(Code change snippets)

• • • • •

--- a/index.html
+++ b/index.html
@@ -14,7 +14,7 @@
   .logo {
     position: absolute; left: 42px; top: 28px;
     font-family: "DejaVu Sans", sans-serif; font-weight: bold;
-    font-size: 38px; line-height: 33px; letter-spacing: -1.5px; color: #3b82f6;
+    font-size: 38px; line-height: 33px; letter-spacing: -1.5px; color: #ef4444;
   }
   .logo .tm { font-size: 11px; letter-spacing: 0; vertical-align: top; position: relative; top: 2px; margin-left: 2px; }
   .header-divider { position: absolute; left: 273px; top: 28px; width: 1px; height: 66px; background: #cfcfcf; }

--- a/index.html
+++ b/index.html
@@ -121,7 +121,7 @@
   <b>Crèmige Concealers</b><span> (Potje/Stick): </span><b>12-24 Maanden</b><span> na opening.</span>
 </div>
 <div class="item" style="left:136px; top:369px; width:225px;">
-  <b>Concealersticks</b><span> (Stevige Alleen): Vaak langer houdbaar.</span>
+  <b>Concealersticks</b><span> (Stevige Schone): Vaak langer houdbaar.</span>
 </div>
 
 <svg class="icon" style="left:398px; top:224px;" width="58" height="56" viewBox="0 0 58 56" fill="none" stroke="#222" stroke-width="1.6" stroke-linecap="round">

• • • • •

Reproduce the entries above in full, precisely as written.

**SOLVED PROBLEM**
--- a/index.html
+++ b/index.html
@@ -14,7 +14,7 @@
   .logo {
     position: absolute; left: 42px; top: 28px;
     font-family: "DejaVu Sans", sans-serif; font-weight: bold;
-    font-size: 38px; line-height: 33px; letter-spacing: -1.5px; color: #3b82f6;
+    font-size: 38px; line-height: 33px; letter-spacing: -1.5px; color: #ef4444;
   }
   .logo .tm { font-size: 11px; letter-spacing: 0; vertical-align: top; position: relative; top: 2px; margin-left: 2px; }
   .header-divider { position: absolute; left: 273px; top: 28px; width: 1px; height: 66px; background: #cfcfcf; }

--- a/index.html
+++ b/index.html
@@ -121,7 +121,7 @@
   <b>Crèmige Concealers</b><span> (Potje/Stick): </span><b>12-24 Maanden</b><span> na opening.</span>
 </div>
 <div class="item" style="left:136px; top:369px; width:225px;">
-  <b>Concealersticks</b><span> (Stevige Alleen): Vaak langer houdbaar.</span>
+  <b>Concealersticks</b><span> (Stevige Schone): Vaak langer houdbaar.</span>
 </div>
 
 <svg class="icon" style="left:398px; top:224px;" width="58" height="56" viewBox="0 0 58 56" fill="none" stroke="#222" stroke-width="1.6" stroke-linecap="round">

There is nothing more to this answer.